▸ INFORMATION:
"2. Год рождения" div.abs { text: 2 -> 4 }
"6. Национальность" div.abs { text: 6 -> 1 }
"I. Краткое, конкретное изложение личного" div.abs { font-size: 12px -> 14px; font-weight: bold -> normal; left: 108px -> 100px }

==

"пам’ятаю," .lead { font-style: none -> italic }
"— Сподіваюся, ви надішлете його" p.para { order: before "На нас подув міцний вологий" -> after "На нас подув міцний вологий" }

--

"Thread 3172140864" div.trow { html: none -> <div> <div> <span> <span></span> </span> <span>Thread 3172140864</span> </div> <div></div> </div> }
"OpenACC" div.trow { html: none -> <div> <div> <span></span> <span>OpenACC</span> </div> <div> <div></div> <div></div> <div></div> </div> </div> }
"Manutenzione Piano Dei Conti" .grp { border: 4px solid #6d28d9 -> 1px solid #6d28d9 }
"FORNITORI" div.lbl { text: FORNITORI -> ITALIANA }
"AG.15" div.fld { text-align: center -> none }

▸ WHAT NEEDS TO BE DONE:
Within the material above, output exactly the lines from the one with "text: 2 -> 4" through the one with "Краткое, конкретное изложение", end lines included, and nothing besides.

▸ SOLUTION:
"2. Год рождения" div.abs { text: 2 -> 4 }
"6. Национальность" div.abs { text: 6 -> 1 }
"I. Краткое, конкретное изложение личного" div.abs { font-size: 12px -> 14px; font-weight: bold -> normal; left: 108px -> 100px }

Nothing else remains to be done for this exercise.